Playwrights Horizons, under the leadership of Artistic Director Tim Sanford and Managing Director Leslie Marcus, is a writer's theater dedicated to the support and development of contemporary American Playwrights, composers and lyricists, and to the production of their new work.
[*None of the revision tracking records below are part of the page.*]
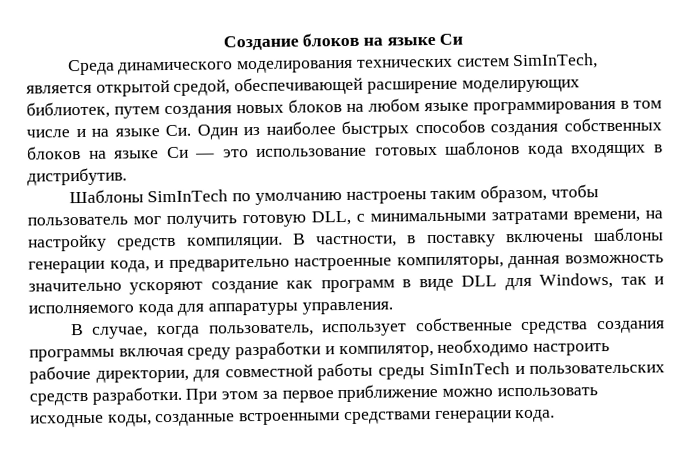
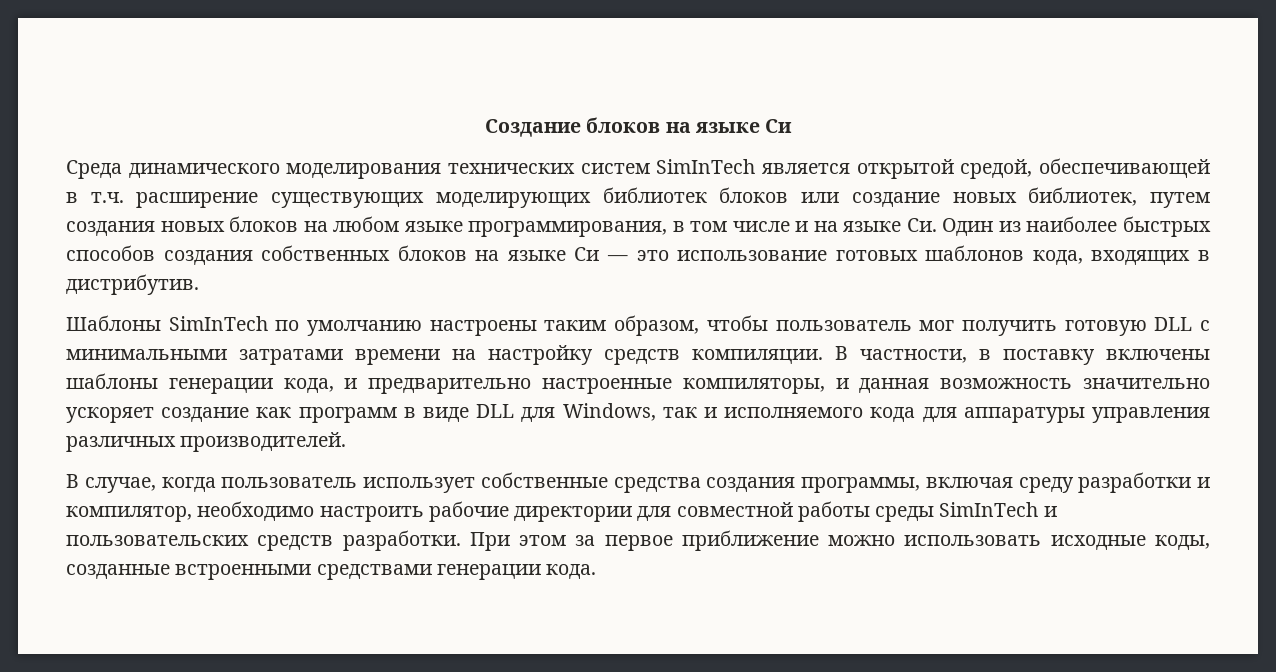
- Среда динамического моделирования технических систем SimInTech, является открытой средой, обеспечивающей расширение моделирующих библиотек, путем создания новых блоков на любом языке программирования в том числе и на языке Си. Один из наиболее быстрых способов создания собственных блоков на языке Си — это использование готовых шаблонов кода входящих в дистрибутив.
+ Среда динамического моделирования технических систем SimInTech является открытой средой, обеспечивающей в т.ч. расширение существующих моделирующих библиотек блоков или создание новых библиотек, путем создания новых блоков на любом языке программирования, в том числе и на языке Си. Один из наиболее быстрых способов создания собственных блоков на языке Си — это использование готовых шаблонов кода, входящих в дистрибутив.
- Шаблоны SimInTech по умолчанию настроены таким образом, чтобы пользователь мог получить готовую DLL, с минимальными затратами времени, на настройку средств компиляции.
+ Шаблоны SimInTech по умолчанию настроены таким образом, чтобы пользователь мог получить готовую DLL с минимальными затратами времени на настройку средств компиляции.
- В частности, в поставку включены шаблоны генерации кода, и предварительно настроенные компиляторы, данная возможность значительно ускоряют создание как программ в виде DLL для Windows, так и исполняемого кода для аппаратуры управления.
+ В частности, в поставку включены шаблоны генерации кода, и предварительно настроенные компиляторы, и данная возможность значительно ускоряет создание как программ в виде DLL для Windows, так и исполняемого кода для аппаратуры управления различных производителей.
- В случае, когда пользователь, использует собственные средства создания программы включая среду разработки и компилятор, необходимо настроить рабочие директории, для совместной работы среды SimInTech и пользовательских средств разработки.
+ В случае, когда пользователь использует собственные средства создания программы, включая среду разработки и компилятор, необходимо настроить рабочие директории для совместной работы среды SimInTech и пользовательских средств разработки.

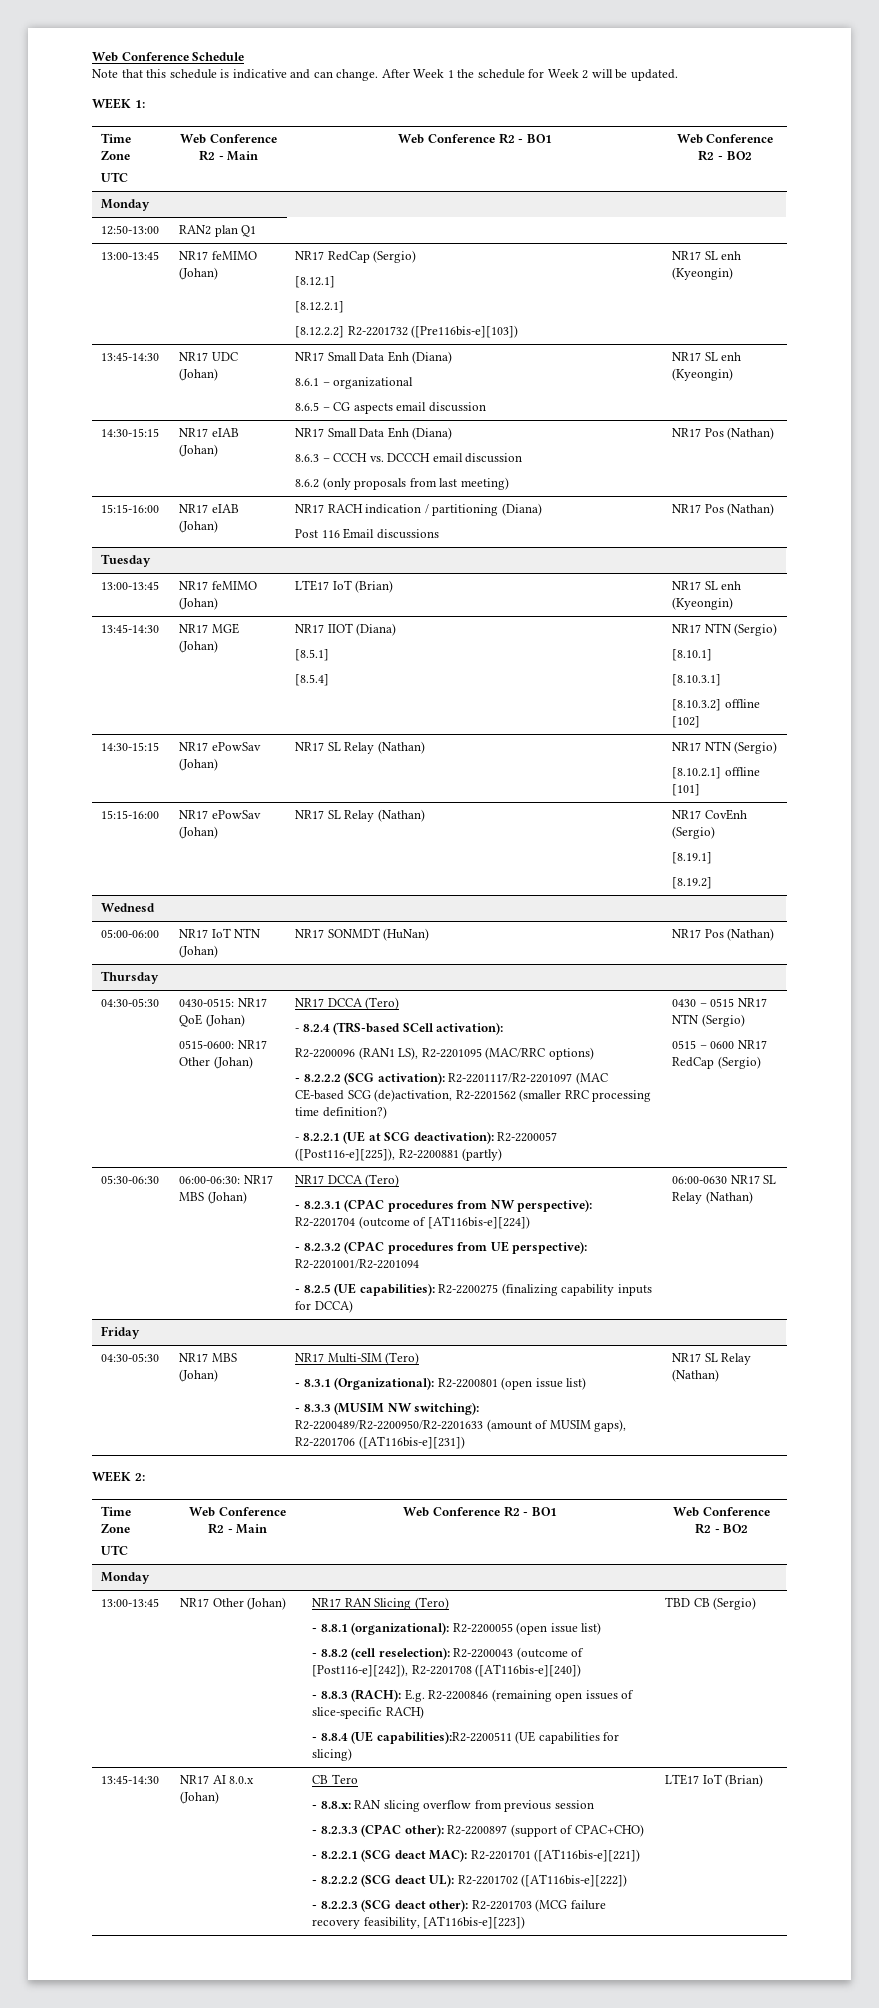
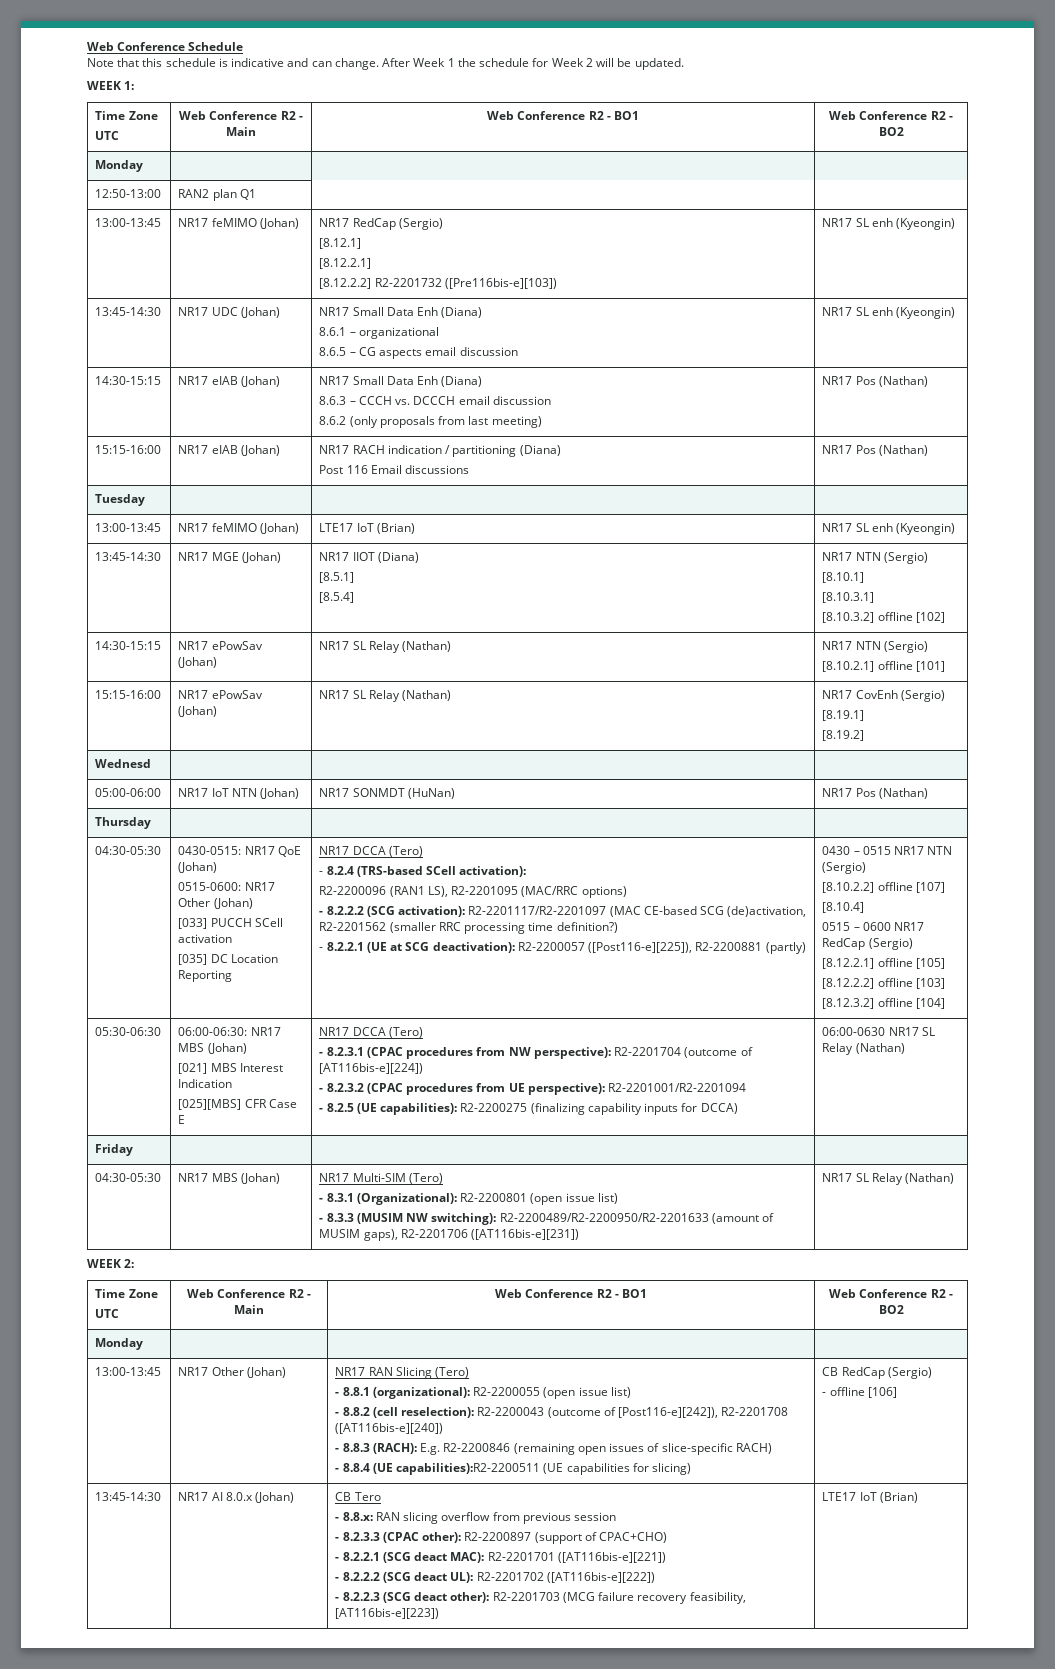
+ [033] PUCCH SCell activation
+ [035] DC Location Reporting
+ [8.10.2.2] offline [107]
+ [8.10.4]
+ [8.12.2.1] offline [105]
+ [8.12.2.2] offline [103]
+ [8.12.3.2] offline [104]
+ [021] MBS Interest Indication
+ [025][MBS] CFR Case E
- TBD CB (Sergio)
+ CB RedCap (Sergio)
+ - offline [106]

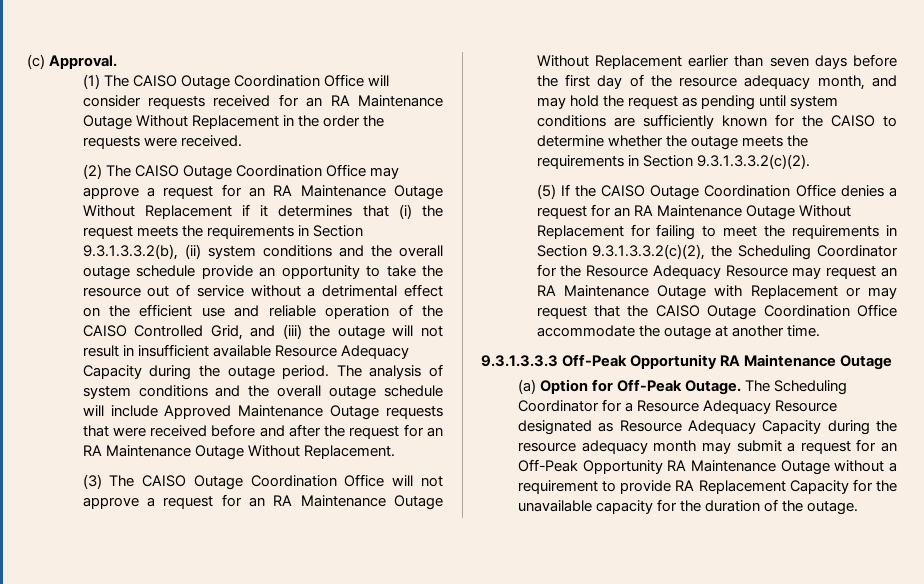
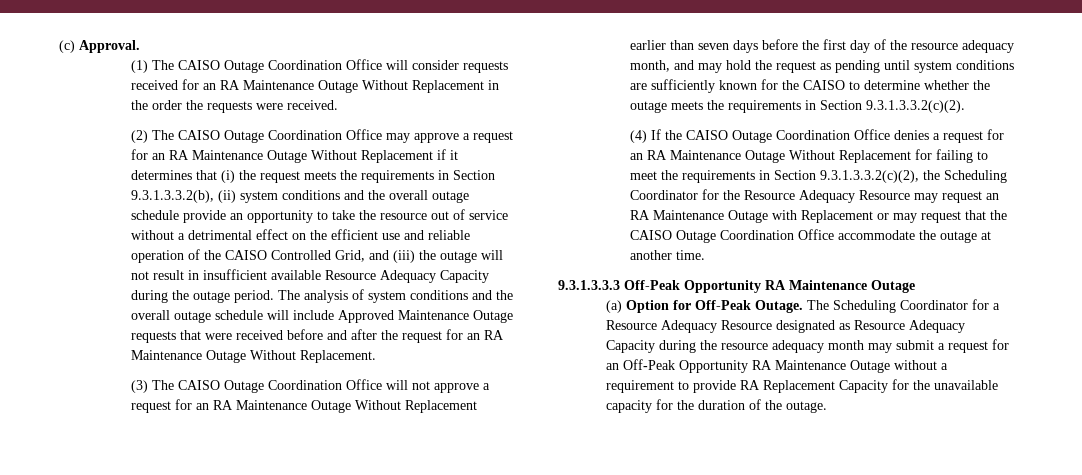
- (5) If the CAISO Outage Coordination Office denies a request for an RA Maintenance Outage Without Replacement for failing to meet the requirements in Section 9.3.1.3.3.2(c)(2), the Scheduling Coordinator for the Resource Adequacy Resource may request an RA Maintenance Outage with Replacement or may request that the CAISO Outage Coordination Office accommodate the outage at another time.
+ (4) If the CAISO Outage Coordination Office denies a request for an RA Maintenance Outage Without Replacement for failing to meet the requirements in Section 9.3.1.3.3.2(c)(2), the Scheduling Coordinator for the Resource Adequacy Resource may request an RA Maintenance Outage with Replacement or may request that the CAISO Outage Coordination Office accommodate the outage at another time.

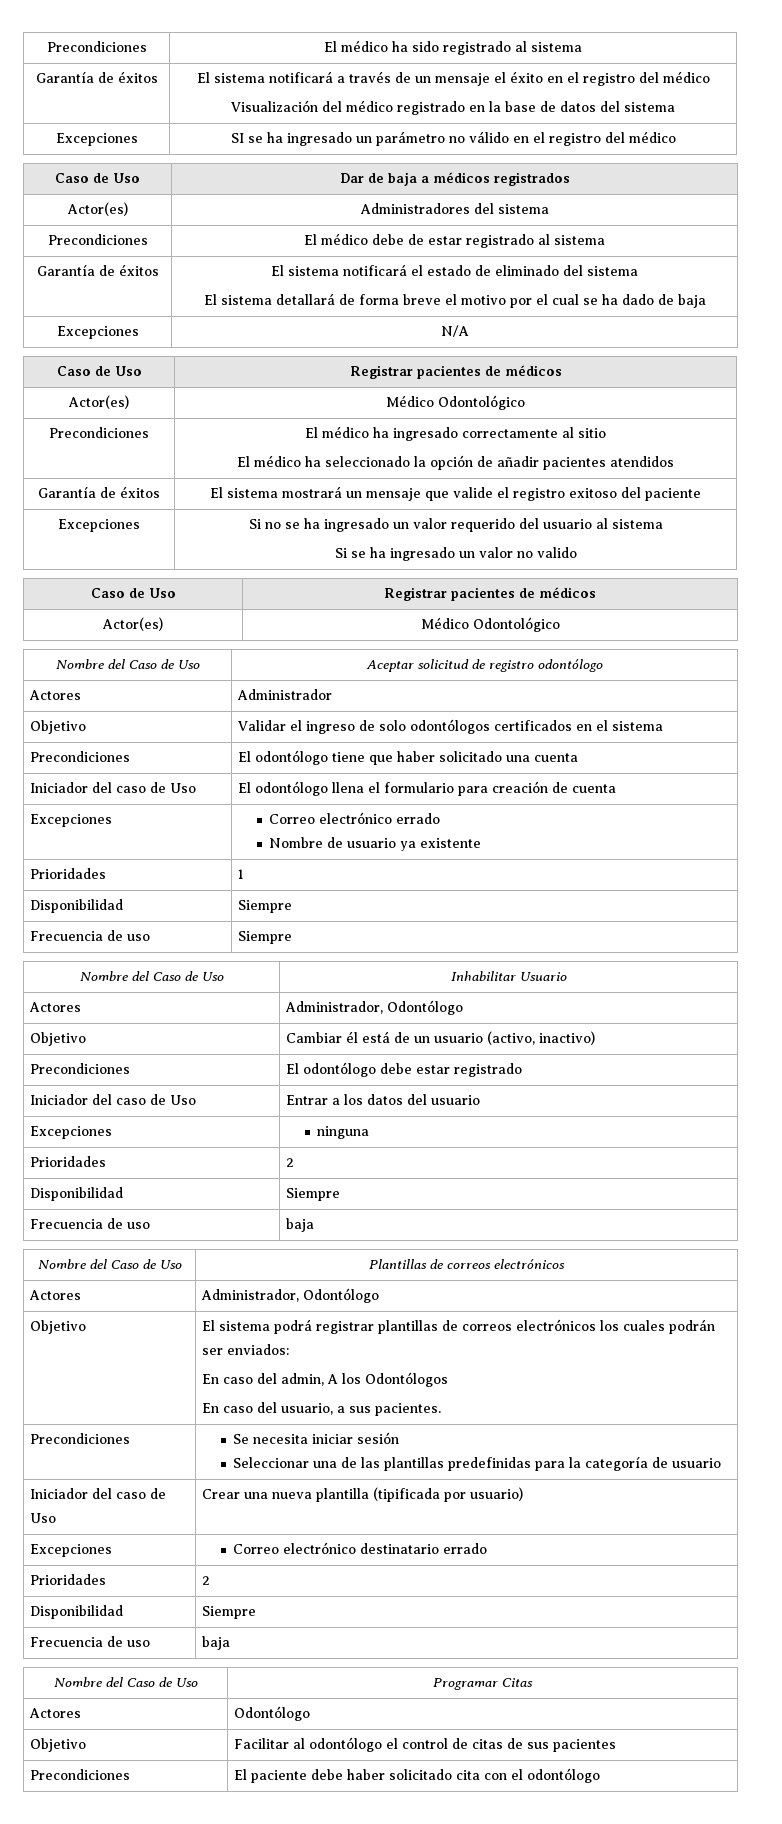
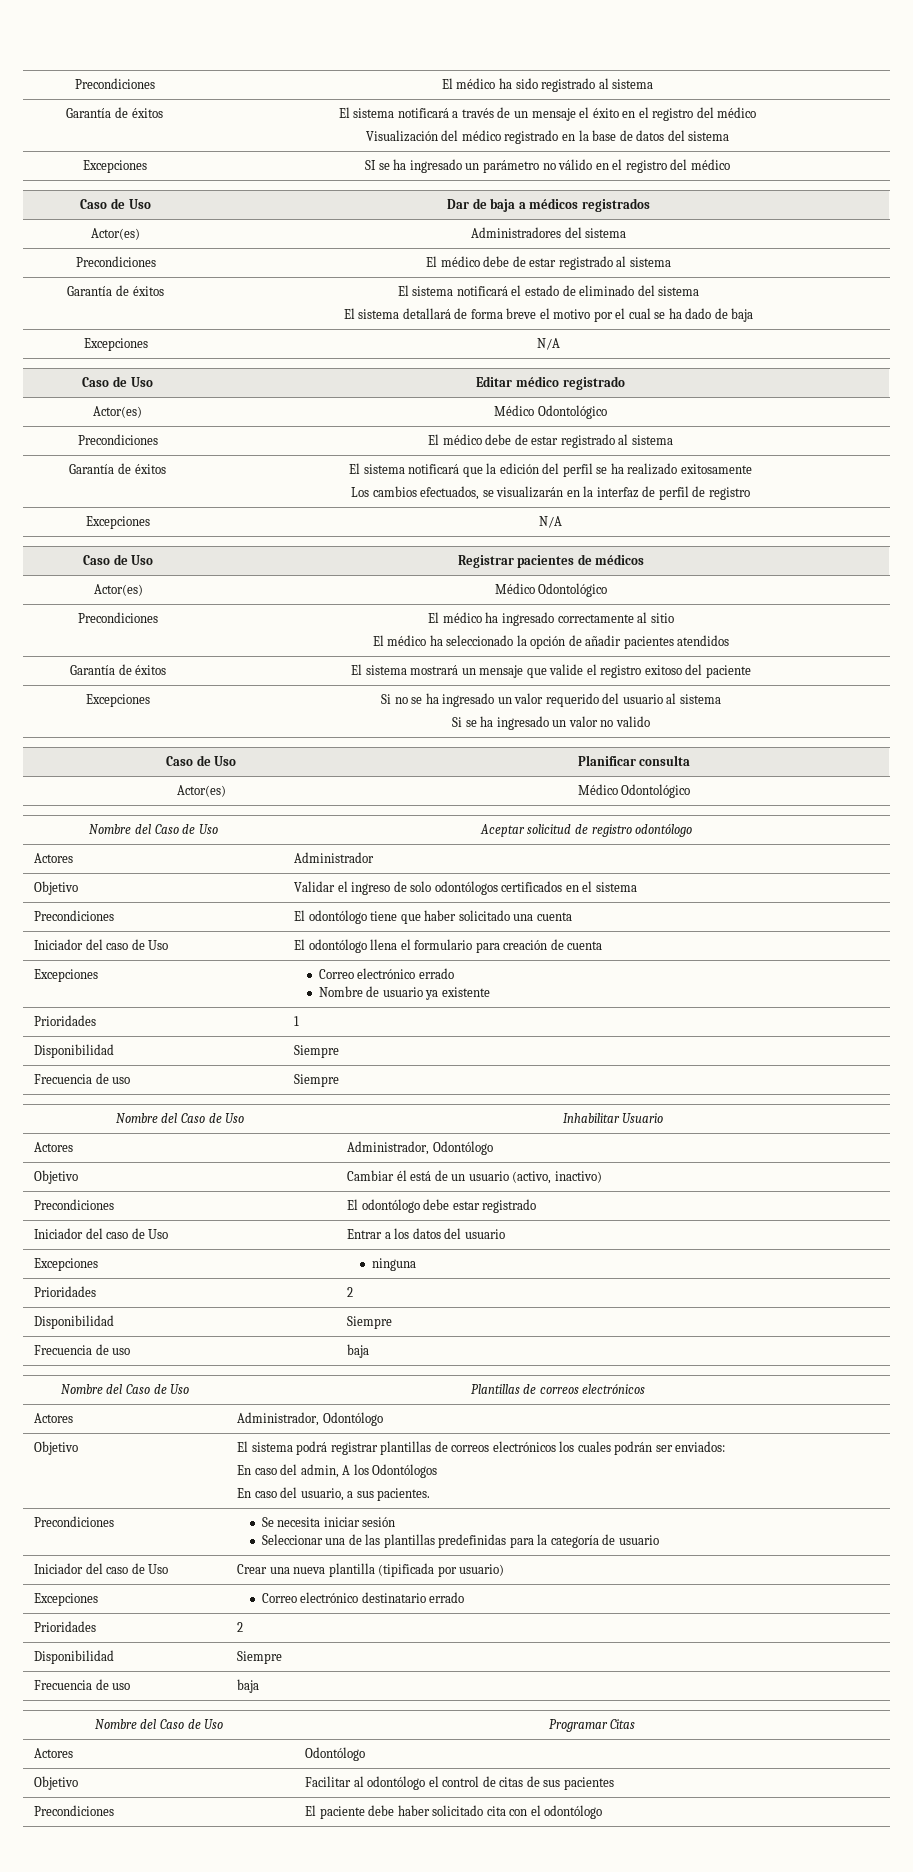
+ Caso de Uso | Editar médico registrado
+ Actor(es) | Médico Odontológico
+ Precondiciones | El médico debe de estar registrado al sistema
+ Garantía de éxitos | El sistema notificará que la edición del perfil se ha realizado exitosamente
+ Los cambios efectuados, se visualizarán en la interfaz de perfil de registro
+ Excepciones | N/A
  Excepciones | Si no se ha ingresado un valor requerido del usuario al sistema
  Si se ha ingresado un valor no valido
- Caso de Uso | Registrar pacientes de médicos
+ Caso de Uso | Planificar consulta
In its 39 years, Playwrights Horizons has presented the work of more than 375 writers and has received numerous awards and honors, most recently being honored with a special 2008 Drama Desk Award for "ongoing support to generations of theater artists and undiminished commitment to producing new work." Notable productions include four Pulitzer Prize winners: Doug Wright's I Am My Own Wife (2004 Tony Award, Best Play), Wendy Wasserstein's The Heidi Chronicles (1989 Tony Award, Best Play), Alfred Uhry's Driving Miss Daisy and Stephen Sondheim and James Lapine's Sunday in the Park with George, as well as Doug Wright, Scott Frankel and Michael Korie's Grey Gardens (three 2007 Tony Awards), Craig Lucas's Prayer For My Enemy and Small Tragedy (2004 Obie Award, Best American Play), Adam Rapp's Kindness, Stephen Sondheim and John Weidman's Assassins, Sarah Ruhl's Dead Man's Cell Phone, Bruce Norris's The Pain and the Itch, Lynn Nottage's Fabulation (2005 Obie Award for Playwriting), Kenneth Lonergan's Lobby Hero, David Greenspan's She Stoops to Comedy (2003 Obie Award), Kirsten Childs's The Bubbly Black Girl Sheds Her Chameleon Skin (2000 Obie Award), Richard Nelson and Shaun Davey's James Joyce's The Dead, William Finn's March of the Falsettos and Falsettoland, Christopher Durang's Betty's Summer Vacation and Sister Mary Ignatius Explains It All For You, Richard Nelson's Goodnight Children Everywhere and Franny's Way, Lynn Ahrens and Stephen Flaherty's Once on This Island, Jon Robin Baitz's The Substance of Fire, Scott McPherson's Marvin's Room, A.R. Gurney's Later Life, Adam Guettel and Tina Landau's Floyd Collins and Jeanine Tesori and Brian Crawley's Violet.